* _EXERCISE_
Each entry is to be repeated word for word, and the images are to be dropped.

* _TASK MATERIAL_
=======

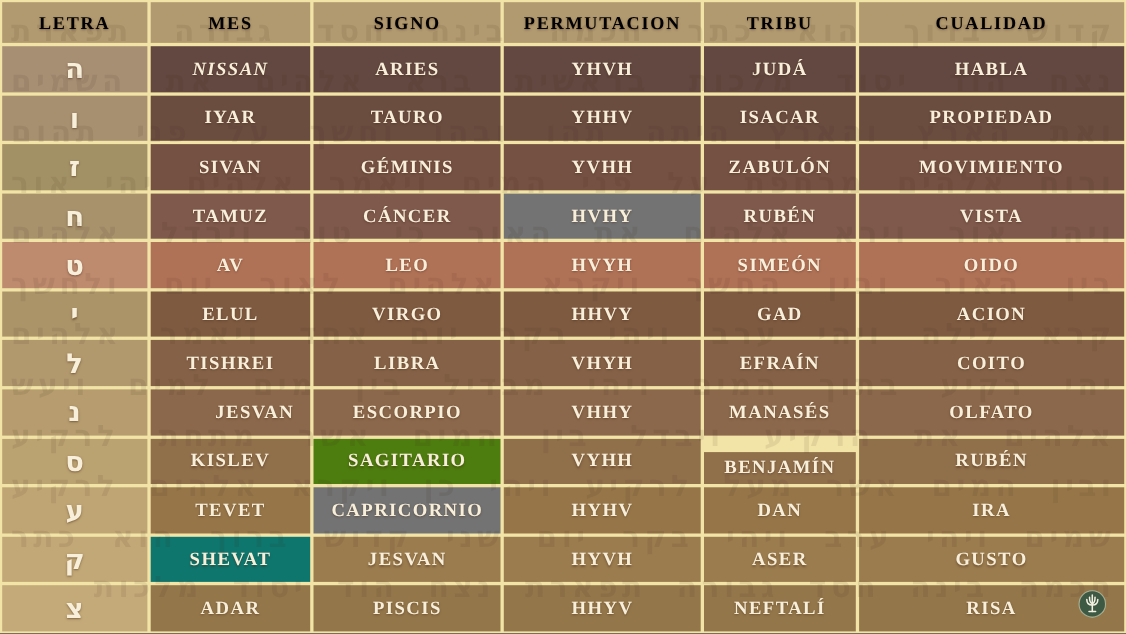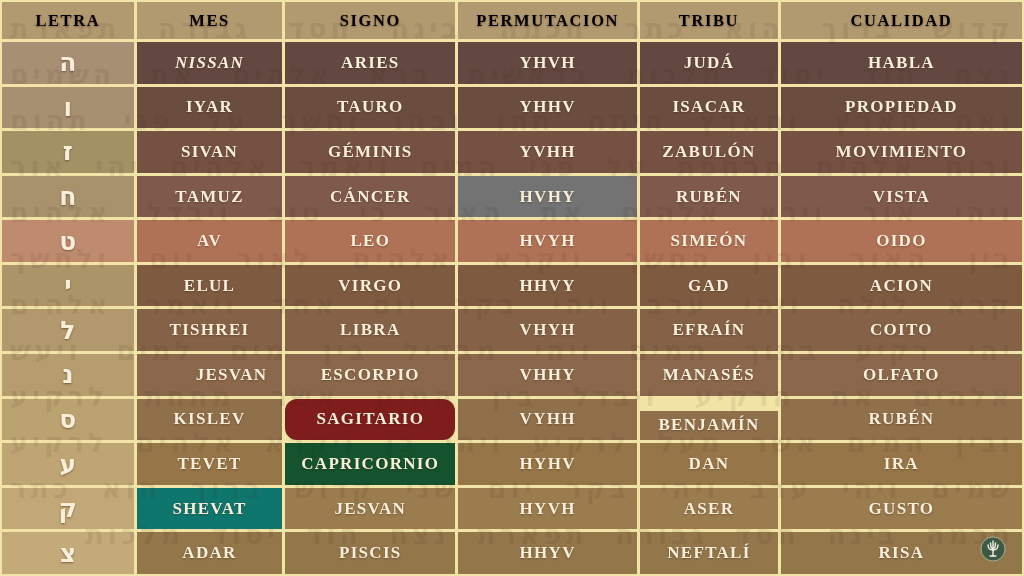--- a/index.html
+++ b/index.html
@@ -111,7 +111,7 @@
     <div class="row">
       <div class="cell lcell" style="background-color: rgb(187, 162, 113);">ס</div>
       <div class="cell" style="background-color: rgb(144, 111, 75);">KISLEV</div>
-      <div class="cell" style="background-color: #7f1d1d; border-radius: 12px;">SAGITARIO</div>
+      <div class="cell" style="background-color: #4d7c0f;">SAGITARIO</div>
       <div class="cell" style="background-color: rgb(144, 111, 75);">VYHH</div>
       <div class="cell" style="background-color: rgb(144, 111, 75); margin-top: 12px;">BENJAMÍN</div>
       <div class="cell" style="background-color: rgb(144, 111, 75);">RUBÉN</div>

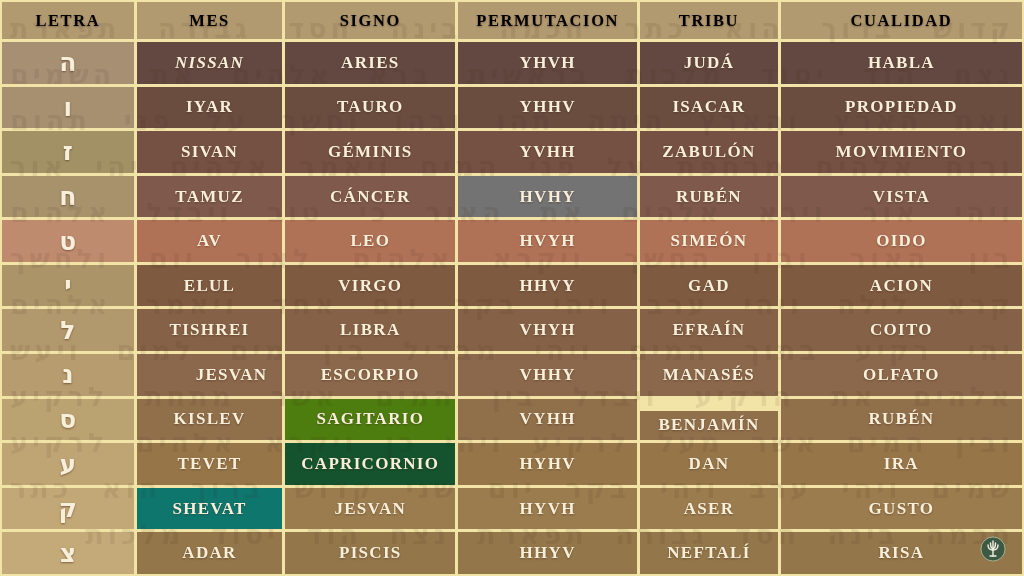--- a/index.html
+++ b/index.html
@@ -120,7 +120,7 @@
     <div class="row">
       <div class="cell lcell" style="background-color: rgb(191, 165, 116);">ע</div>
       <div class="cell" style="background-color: rgb(150, 118, 73);">TEVET</div>
-      <div class="cell" style="background-color: #14532d;">CAPRICORNIO</div>
+      <div class="cell" style="background-color: #737373;">CAPRICORNIO</div>
       <div class="cell" style="background-color: rgb(150, 118, 73);">HYHV</div>
       <div class="cell" style="background-color: rgb(150, 118, 73);">DAN</div>
       <div class="cell" style="background-color: rgb(150, 118, 73);">IRA</div>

=======

* _SOLUTION FOR THIS PROBLEM_
--- a/index.html
+++ b/index.html
@@ -111,7 +111,7 @@
     <div class="row">
       <div class="cell lcell" style="background-color: rgb(187, 162, 113);">ס</div>
       <div class="cell" style="background-color: rgb(144, 111, 75);">KISLEV</div>
-      <div class="cell" style="background-color: #7f1d1d; border-radius: 12px;">SAGITARIO</div>
+      <div class="cell" style="background-color: #4d7c0f;">SAGITARIO</div>
       <div class="cell" style="background-color: rgb(144, 111, 75);">VYHH</div>
       <div class="cell" style="background-color: rgb(144, 111, 75); margin-top: 12px;">BENJAMÍN</div>
       <div class="cell" style="background-color: rgb(144, 111, 75);">RUBÉN</div>

--- a/index.html
+++ b/index.html
@@ -120,7 +120,7 @@
     <div class="row">
       <div class="cell lcell" style="background-color: rgb(191, 165, 116);">ע</div>
       <div class="cell" style="background-color: rgb(150, 118, 73);">TEVET</div>
-      <div class="cell" style="background-color: #14532d;">CAPRICORNIO</div>
+      <div class="cell" style="background-color: #737373;">CAPRICORNIO</div>
       <div class="cell" style="background-color: rgb(150, 118, 73);">HYHV</div>
       <div class="cell" style="background-color: rgb(150, 118, 73);">DAN</div>
       <div class="cell" style="background-color: rgb(150, 118, 73);">IRA</div>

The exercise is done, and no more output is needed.